# Wie viel MB volumen verbraucht ihr im Monat?



## Minga_Bua (26. Juli 2010)

Wie der Titel schon sagt.

Ich habe aktuell ein iPhone 4 mit complete 1200 Tarif bestellt.
Aber bin gerade auf das 1&1 angebot ALLNET flat + Samsung Galaxy S I9000 gestossen.
Die flat an sich ist prima für den Preis. 39,99 im Monat (Im gegensatz hierzu 89,98 für 1200 Inklusivminuten bei T-Mobile)
Das Netz ist auch gut.
Internetvolumen scheinbar auf 250MB begrenzt.
Das Handy scheint richtig gut zu sein. Leider habe ich keine ahnung von Android oder auf was man da achten sollte.

Nun lese ich bei google das manche nie auf diese 250MB kommen?
Ich stelle mir vor 10 youtube filme zu gucken und zack ist das volumen weg?


----------



## Player007 (26. Juli 2010)

Also mitm iPhone 3GS im Complete M Tarif komm im Durchschnitt auf ca. 800 MB ^^
Aber auch schon oft drüber gewesen 
Kommt dadurch, das ich auch Tethering am MacBook nutze


----------



## Minga_Bua (26. Juli 2010)

Kann man denn so sagen was 1 Minute Hd youtube Video so verbraucht z.b.?
Oder 1 Stunde im PCGH Forum surfen? bzw auf der Seite?
Ich muss gestehen ich habe ka was da wie alles geladen wird.


----------



## Iceananas (27. Juli 2010)

Bei Android wird ein bisschen mehr Volumen gebraucht als beim iPhone, da der Browser mehr Inhalte darstellen kann (Flash). Wie viel verbraucht wird, hängt natürlich davon ab, wie viele Seiten du besuchst. Du kannst die PCGH Seite eine Stunde lang offen lassen, da wird kein Traffic entstehen, solange du nix anklickst  Ok scherz beiseite, das weißt du bestimmt auch so, also allein an Surfen verbrauche ich nicht sonderlich viel, vielleicht 150-200MB im Monat, und ich surfe recht viel auf dem Handy (die halbstündige Ubahnfahrt jeden Morgen, Langeweile während der Vorlesung). 50 MB kann man bei mir auch schon für andere Programme einrechnen, wie z.B. Apps herunterladen, Apps updaten, Emails usw. Außerdem verbraucht Google Maps auch mal 50 MB im Monat, wenn ich öfter auf die Karte mal gucken muss, das macht dann schon mal 300MB.
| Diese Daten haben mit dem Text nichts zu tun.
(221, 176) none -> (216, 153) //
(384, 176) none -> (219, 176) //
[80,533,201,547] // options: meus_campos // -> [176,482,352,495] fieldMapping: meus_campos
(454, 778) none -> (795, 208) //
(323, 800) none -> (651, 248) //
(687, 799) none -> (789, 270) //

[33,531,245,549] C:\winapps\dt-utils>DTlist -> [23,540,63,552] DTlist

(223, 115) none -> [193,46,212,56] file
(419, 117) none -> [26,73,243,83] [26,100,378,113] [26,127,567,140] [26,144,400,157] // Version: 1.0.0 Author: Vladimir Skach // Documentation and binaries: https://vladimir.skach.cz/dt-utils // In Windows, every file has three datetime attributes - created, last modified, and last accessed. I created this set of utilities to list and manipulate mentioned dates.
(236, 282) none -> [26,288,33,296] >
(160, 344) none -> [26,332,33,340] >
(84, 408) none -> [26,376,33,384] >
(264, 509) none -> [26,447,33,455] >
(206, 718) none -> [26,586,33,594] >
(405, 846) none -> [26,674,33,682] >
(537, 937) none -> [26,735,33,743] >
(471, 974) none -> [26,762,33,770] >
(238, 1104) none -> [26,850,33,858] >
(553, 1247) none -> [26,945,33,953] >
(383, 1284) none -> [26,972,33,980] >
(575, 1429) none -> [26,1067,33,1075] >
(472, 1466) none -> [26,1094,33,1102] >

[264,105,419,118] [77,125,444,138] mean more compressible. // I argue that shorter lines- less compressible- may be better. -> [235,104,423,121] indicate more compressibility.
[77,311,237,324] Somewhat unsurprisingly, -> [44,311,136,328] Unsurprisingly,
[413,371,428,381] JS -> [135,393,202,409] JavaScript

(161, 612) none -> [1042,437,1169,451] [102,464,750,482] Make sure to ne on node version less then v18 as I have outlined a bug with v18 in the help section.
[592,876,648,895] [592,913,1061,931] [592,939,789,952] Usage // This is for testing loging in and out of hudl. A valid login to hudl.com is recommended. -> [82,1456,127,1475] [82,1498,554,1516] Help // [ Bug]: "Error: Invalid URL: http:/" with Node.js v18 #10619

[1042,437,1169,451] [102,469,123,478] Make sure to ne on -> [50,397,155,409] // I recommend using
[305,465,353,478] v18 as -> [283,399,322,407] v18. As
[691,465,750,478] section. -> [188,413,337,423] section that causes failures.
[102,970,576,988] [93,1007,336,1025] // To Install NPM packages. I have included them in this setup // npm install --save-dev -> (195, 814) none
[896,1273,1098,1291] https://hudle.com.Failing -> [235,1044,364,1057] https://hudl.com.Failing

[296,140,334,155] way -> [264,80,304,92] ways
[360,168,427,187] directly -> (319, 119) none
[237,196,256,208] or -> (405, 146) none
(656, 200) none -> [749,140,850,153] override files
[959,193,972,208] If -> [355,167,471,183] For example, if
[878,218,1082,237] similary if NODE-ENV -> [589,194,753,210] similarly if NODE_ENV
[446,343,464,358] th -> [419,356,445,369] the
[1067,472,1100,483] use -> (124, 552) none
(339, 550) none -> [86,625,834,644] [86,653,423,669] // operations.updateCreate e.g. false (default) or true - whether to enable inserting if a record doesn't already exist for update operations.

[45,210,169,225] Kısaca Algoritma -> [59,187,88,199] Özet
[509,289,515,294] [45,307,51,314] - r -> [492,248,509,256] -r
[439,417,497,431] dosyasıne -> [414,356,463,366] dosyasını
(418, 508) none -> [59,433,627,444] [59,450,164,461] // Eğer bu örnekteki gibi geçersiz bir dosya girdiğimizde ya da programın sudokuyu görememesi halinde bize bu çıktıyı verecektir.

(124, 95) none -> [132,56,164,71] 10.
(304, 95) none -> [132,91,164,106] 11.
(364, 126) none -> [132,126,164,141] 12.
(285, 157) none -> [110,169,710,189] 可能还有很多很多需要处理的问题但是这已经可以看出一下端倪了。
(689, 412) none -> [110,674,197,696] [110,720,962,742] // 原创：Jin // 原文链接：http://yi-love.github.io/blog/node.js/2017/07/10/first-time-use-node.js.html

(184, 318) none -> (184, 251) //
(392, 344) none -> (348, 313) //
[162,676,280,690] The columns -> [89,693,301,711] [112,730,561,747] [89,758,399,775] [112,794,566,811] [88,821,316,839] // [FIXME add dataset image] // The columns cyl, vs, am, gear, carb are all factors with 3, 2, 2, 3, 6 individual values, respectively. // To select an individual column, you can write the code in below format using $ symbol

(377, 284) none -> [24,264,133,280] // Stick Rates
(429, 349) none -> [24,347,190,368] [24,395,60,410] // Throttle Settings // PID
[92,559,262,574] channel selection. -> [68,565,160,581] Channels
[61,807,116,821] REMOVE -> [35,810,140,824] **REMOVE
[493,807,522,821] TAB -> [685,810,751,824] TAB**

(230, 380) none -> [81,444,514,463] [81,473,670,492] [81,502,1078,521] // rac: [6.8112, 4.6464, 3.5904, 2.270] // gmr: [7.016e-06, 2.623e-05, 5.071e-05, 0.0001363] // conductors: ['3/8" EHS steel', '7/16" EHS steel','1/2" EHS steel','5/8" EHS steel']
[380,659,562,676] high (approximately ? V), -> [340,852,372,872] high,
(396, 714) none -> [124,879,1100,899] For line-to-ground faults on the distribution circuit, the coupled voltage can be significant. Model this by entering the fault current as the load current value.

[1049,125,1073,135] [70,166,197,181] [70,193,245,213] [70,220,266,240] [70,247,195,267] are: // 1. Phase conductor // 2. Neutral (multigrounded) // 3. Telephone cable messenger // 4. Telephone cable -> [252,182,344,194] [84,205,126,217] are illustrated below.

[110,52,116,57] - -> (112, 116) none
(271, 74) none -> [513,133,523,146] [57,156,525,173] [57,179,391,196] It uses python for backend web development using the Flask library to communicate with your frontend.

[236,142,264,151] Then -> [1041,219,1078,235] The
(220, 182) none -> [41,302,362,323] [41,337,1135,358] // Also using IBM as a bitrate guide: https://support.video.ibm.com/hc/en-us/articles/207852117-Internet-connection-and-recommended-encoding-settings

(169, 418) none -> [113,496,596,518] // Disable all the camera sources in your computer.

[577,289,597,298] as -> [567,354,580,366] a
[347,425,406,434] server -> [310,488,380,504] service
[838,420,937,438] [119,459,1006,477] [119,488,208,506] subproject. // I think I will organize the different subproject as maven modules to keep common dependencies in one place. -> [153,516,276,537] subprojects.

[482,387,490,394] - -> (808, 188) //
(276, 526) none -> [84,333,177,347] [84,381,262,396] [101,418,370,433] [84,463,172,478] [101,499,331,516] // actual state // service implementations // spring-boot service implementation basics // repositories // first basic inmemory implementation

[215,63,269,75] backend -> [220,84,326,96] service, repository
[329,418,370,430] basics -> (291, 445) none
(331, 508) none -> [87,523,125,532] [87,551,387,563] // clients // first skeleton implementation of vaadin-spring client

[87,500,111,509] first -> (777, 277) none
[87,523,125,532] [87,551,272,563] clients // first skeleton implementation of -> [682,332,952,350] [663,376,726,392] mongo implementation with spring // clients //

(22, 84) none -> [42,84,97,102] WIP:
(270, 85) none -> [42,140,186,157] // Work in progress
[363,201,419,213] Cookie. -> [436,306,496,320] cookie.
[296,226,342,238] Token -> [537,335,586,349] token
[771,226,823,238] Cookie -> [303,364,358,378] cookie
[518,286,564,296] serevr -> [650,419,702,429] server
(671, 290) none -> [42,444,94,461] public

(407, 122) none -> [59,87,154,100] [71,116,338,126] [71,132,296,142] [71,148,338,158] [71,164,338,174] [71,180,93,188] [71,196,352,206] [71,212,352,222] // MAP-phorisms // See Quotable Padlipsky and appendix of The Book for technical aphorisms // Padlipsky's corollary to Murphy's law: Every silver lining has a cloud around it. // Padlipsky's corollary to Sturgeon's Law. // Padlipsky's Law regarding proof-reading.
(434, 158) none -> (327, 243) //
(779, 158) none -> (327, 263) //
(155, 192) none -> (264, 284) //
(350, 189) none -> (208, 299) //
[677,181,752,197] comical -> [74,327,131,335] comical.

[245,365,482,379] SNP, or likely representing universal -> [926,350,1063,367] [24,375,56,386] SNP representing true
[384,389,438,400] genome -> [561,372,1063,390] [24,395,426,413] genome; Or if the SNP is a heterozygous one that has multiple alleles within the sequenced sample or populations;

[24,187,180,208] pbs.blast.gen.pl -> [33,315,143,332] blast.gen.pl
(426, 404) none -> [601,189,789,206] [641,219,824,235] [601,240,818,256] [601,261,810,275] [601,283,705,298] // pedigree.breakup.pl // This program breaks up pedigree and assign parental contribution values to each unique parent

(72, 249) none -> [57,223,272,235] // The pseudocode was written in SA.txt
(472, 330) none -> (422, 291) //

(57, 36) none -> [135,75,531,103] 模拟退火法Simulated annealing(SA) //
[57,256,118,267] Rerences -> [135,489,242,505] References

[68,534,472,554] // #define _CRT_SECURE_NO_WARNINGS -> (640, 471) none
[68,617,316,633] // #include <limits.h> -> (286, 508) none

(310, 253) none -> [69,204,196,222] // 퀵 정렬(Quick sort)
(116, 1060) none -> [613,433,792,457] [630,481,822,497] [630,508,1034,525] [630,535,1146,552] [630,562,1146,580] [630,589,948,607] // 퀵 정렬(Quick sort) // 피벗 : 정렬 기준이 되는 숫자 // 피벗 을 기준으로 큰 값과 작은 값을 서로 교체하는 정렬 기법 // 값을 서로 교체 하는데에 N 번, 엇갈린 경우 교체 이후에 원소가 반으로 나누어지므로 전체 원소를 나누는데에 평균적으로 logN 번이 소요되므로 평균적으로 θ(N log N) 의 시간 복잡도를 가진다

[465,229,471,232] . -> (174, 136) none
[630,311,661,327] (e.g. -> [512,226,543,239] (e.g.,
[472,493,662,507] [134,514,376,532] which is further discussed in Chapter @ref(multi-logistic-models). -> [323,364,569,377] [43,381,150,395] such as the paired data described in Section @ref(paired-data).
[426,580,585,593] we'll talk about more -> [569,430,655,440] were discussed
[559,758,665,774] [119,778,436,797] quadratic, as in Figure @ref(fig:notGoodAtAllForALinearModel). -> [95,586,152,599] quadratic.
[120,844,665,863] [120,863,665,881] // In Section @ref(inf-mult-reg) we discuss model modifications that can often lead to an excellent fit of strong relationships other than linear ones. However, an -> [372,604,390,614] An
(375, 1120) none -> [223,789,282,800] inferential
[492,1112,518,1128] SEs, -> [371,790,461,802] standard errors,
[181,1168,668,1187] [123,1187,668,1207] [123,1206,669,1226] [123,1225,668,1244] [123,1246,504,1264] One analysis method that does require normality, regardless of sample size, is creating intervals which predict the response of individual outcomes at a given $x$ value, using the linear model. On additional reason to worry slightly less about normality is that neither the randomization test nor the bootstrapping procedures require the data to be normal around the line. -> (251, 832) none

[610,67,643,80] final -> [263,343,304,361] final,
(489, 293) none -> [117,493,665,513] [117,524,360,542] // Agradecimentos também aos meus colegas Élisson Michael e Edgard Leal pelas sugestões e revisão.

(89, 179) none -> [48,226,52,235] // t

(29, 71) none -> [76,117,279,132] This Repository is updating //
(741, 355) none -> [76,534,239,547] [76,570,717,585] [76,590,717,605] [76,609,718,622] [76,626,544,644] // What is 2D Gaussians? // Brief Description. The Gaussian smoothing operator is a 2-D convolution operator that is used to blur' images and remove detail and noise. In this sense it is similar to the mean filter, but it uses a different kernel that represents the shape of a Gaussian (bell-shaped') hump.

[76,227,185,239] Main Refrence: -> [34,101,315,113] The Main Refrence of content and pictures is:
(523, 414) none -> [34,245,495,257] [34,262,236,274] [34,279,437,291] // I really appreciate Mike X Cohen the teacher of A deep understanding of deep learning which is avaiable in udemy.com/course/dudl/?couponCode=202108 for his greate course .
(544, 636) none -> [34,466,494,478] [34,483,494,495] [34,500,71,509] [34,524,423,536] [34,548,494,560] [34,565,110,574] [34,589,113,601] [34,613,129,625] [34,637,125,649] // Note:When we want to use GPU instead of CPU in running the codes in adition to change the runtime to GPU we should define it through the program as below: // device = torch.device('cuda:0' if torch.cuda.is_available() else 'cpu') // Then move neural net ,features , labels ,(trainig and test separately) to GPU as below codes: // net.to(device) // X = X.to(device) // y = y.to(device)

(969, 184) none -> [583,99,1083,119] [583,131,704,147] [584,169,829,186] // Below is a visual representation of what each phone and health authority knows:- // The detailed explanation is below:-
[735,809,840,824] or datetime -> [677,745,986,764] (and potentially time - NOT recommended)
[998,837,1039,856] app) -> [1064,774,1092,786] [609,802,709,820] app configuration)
(Mobile) Youtube Streams haben in etwa eine Bitrate von 400 kbit/s. Eine Minute macht dann 400 *60 /8 = 3000 KB = 3MB pro Minute. Ich verbrate wegen Youtube auch gut und gerne mal 400 MB im Monat 

Ich habe 1 GB UMTS Volumen und überschreite es regelmäßig  Bekomme gut 1,5 GB im Monat zusammen, mir wäre die 250 viel zu wenig, ich hätte am liebsten 5 GB.. hängt aber wie gesagt stark vom Benutzer ab. Denke 1 GB reicht für die Meisten, 250 erscheint mir allerdings zu wenig.


edit: Youtube HD verbraucht viel viel mehr, allerdings wäre es mir neu, dass man Youtube HD auf dem Handy streamen könnte.


----------



## Mastermaisi777 (27. Juli 2010)

Iceananas schrieb:


> Youtube HD verbraucht viel viel mehr, allerdings wäre es mir neu, dass man Youtube HD auf dem Handy streamen könnte.



Bei android 2.2 gibts so eine Option beim Youtube Player allerdings hab ichs noch nie probiert.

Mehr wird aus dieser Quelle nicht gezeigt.